Your output must consist solely of the lines from the one containing "#35277: none -> 1" through the end of the records, reproduced exactly.

[Start of section]

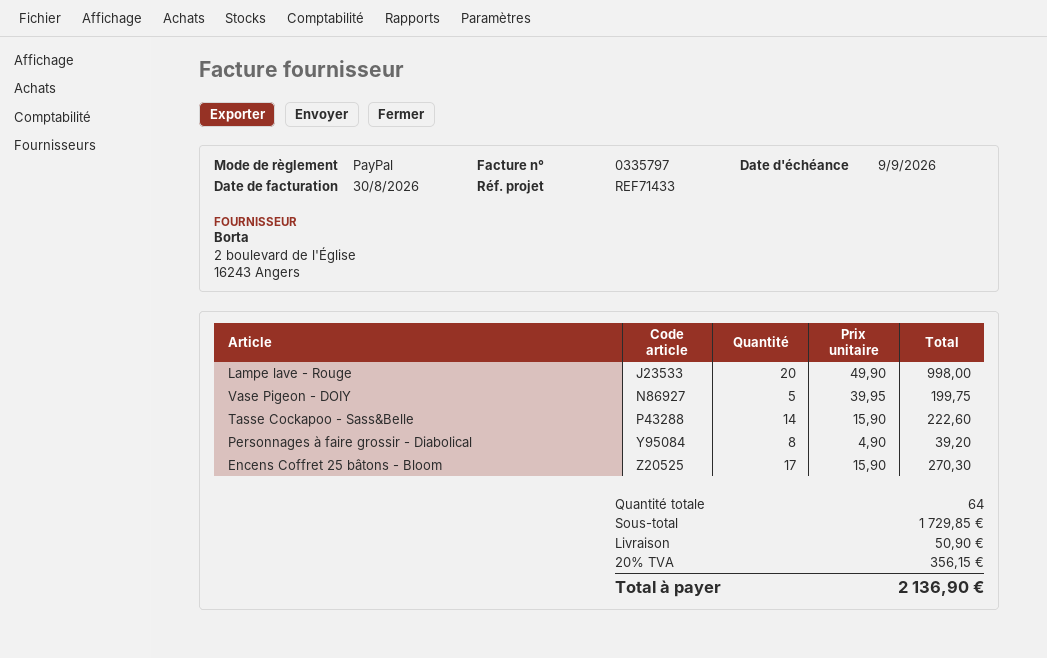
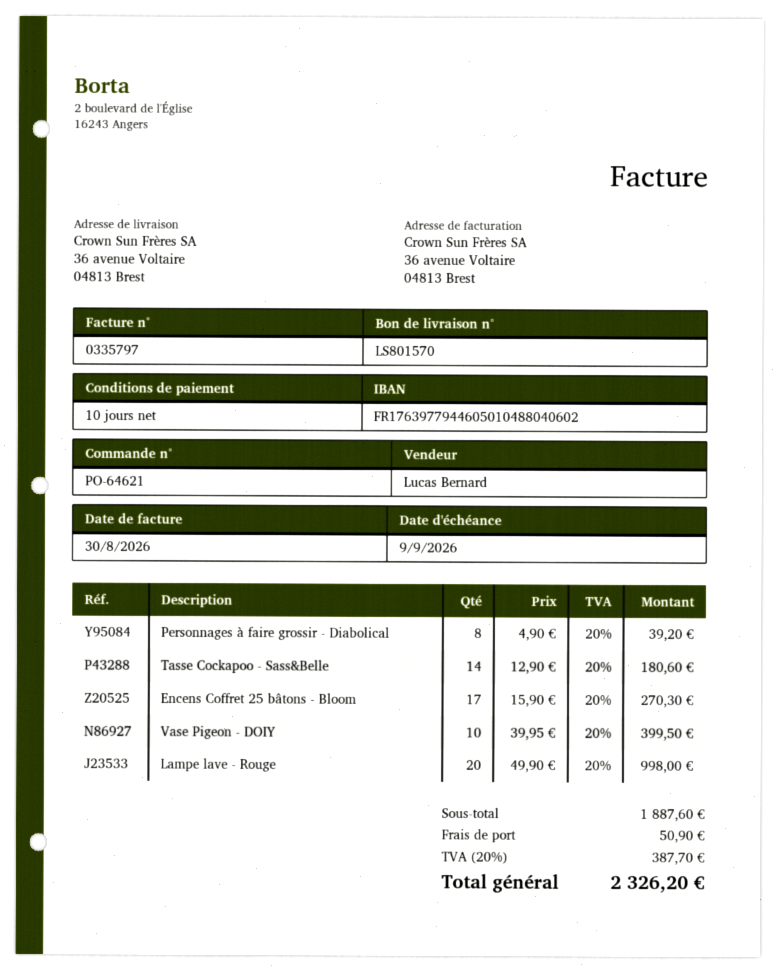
Vase Pigeon - DOIY: 5 x 39.95 = 199.75 -> 10 x 39.95 = 399.50
Tasse Cockapoo - Sass&Belle: 14 x 15.90 = 222.60 -> 14 x 12.90 = 180.60
subtotal: 1729.85 -> 1887.60
tax: 20% = 356.15 -> 20% = 387.70
total: 2136.90 -> 2326.20

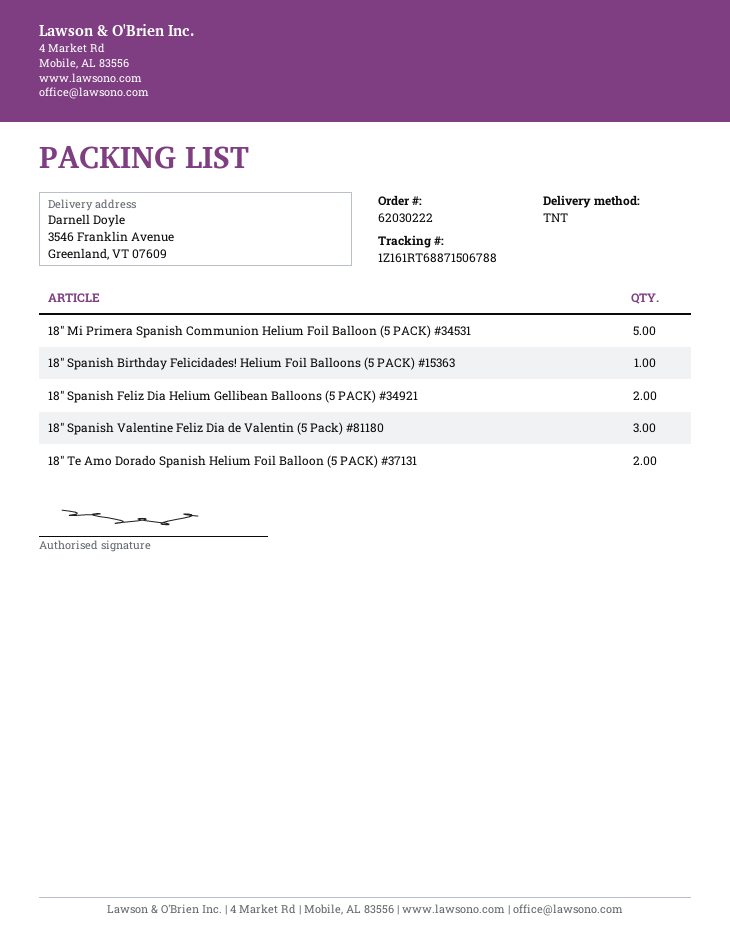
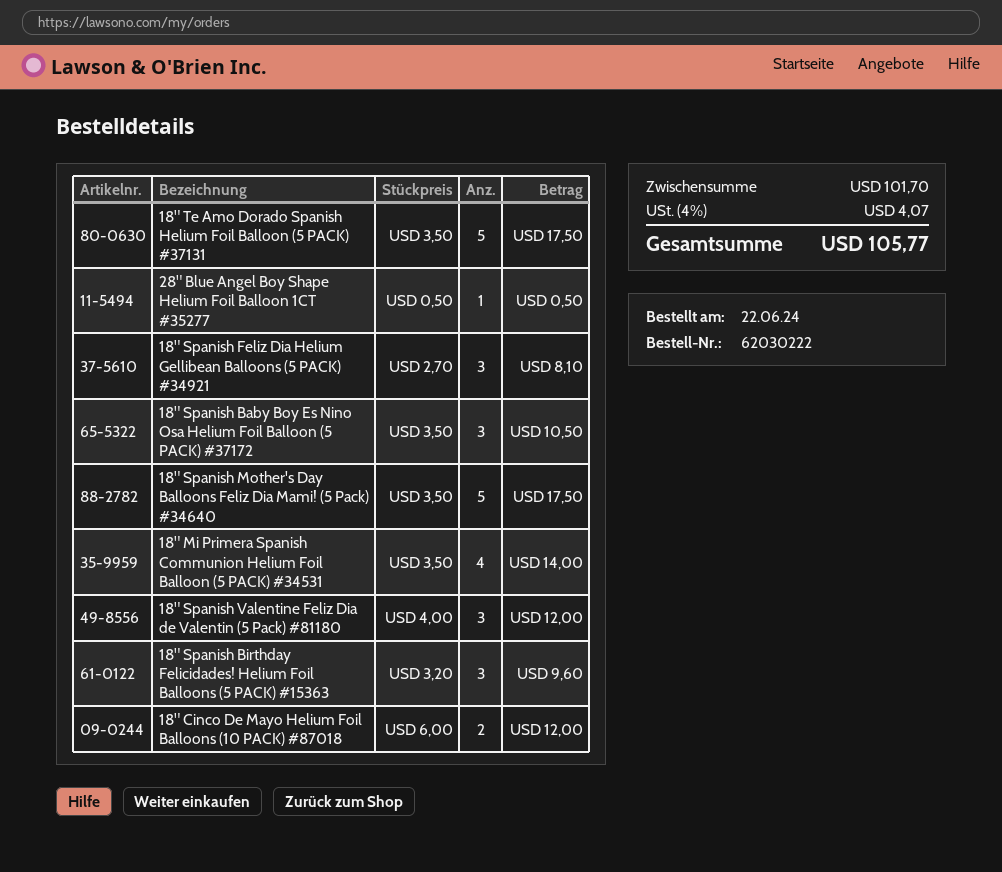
18" Mi Primera Spanish Communion Helium Foil Balloon (5 PACK) #34531: 5 -> 4
18" Spanish Birthday Felicidades! Helium Foil Balloons (5 PACK) #15363: 1 -> 3
18" Spanish Feliz Dia Helium Gellibean Balloons (5 PACK) #34921: 2 -> 3
18" Te Amo Dorado Spanish Helium Foil Balloon (5 PACK) #37131: 2 -> 5
28" Blue Angel Boy Shape Helium Foil Balloon 1CT #35277: none -> 1
18" Spanish Baby Boy Es Nino Osa Helium Foil Balloon (5 PACK) #37172: none -> 3
18" Spanish Mother's Day Balloons Feliz Dia Mami! (5 Pack) #34640: none -> 5
18" Cinco De Mayo Helium Foil Balloons (10 PACK) #87018: none -> 2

[End of section]

- _Exercise output_
28" Blue Angel Boy Shape Helium Foil Balloon 1CT #35277: none -> 1
18" Spanish Baby Boy Es Nino Osa Helium Foil Balloon (5 PACK) #37172: none -> 3
18" Spanish Mother's Day Balloons Feliz Dia Mami! (5 Pack) #34640: none -> 5
18" Cinco De Mayo Helium Foil Balloons (10 PACK) #87018: none -> 2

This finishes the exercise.